Lindorm Distributed Processing System (LDPS) provided by Lindorm allows you to use the task orchestration feature of Data Management (DMS) to schedule Lindorm Spark jobs and view the publishing history and logs of Lindorm Spark jobs. LDPS can meet your computing requirements in scenarios such as data production, interactive analytics, machine learning, and graph computing. This topic describes how to use DMS to manage Lindorm Spark jobs.
Prerequisites
DMS is activated.
LDPS is activated for the Lindorm instance. For more information, see Activate LDPS and modify the configurations.
A job is developed. For more information, see Create a job in Java or Create a job in Python.
The developed job is uploaded to HDFS or Object Storage Service (OSS). For more information, see Upload files in the Lindorm console.
Create a Lindorm Spark task flow
Log on to the DMS console V5.0.
Go to the Task Orchestration page.
Simple mode:
In the Scene Guide section, click Data Transmission and Processing (DTS).

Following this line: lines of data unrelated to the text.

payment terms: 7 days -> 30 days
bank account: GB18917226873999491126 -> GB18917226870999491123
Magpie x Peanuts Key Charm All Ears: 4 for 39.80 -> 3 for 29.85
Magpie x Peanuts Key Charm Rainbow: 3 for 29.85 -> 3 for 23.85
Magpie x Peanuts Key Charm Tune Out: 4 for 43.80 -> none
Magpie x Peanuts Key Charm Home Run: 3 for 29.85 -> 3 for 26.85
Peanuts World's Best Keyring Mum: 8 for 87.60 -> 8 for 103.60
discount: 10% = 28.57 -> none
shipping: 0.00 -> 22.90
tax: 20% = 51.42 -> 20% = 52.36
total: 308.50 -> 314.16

Click Task Orchestration in the Data processing section on the right side of the page.
Normal mode: In the top navigation bar, choose
.
On the Task Orchestration page, click Create Task Flow.
In the Create Task Flow dialog box, specify Task Flow Name and Description, and click OK.

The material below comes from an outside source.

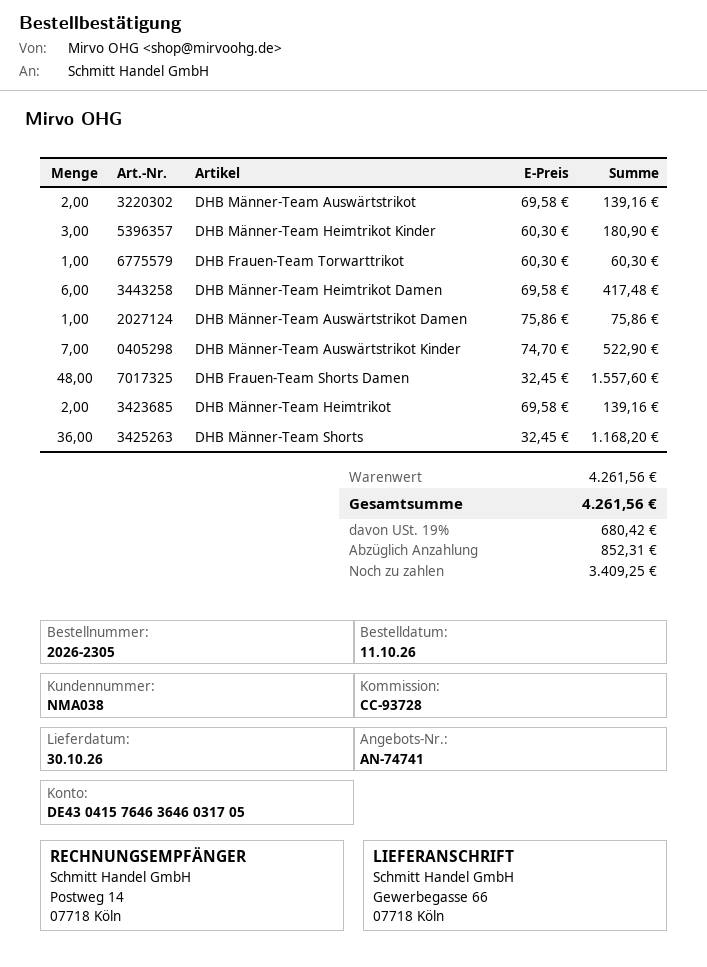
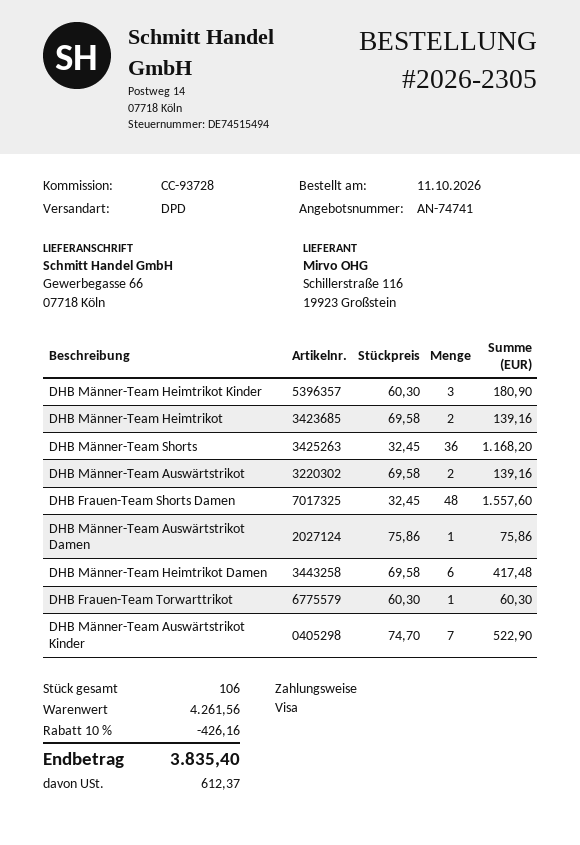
discount: none -> 10% = 426.16
tax: 680.42 -> 612.37
total: 4261.56 -> 3835.40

In the Task Type section on the left side, drag Lindorm Spark nodes to the canvas, and connect one node to another node to specify the dependencies between the nodes.
Configure the Lindorm Spark node.
Double-click the Lindorm Spark node, or click the Lindorm Spark node and then click the icon.
On the page that appears, configure the basic parameters and custom parameters of the job that you want to run.
In the Basic configuration section, configure the basic parameters. The following table describes the basic parameters.
Parameter
Description
Region
Select the region where your Lindorm instance is deployed.
Lindorm Instance
Select the ID of your Lindorm instance.
Task Type
Select a Spark job type. The following types of jobs are supported:
JAR
Python
SQL
In the Job configuration section, configure the custom parameters of the job that you want to run. The following sections describe the configuration templates and custom parameters of different types of Spark jobs.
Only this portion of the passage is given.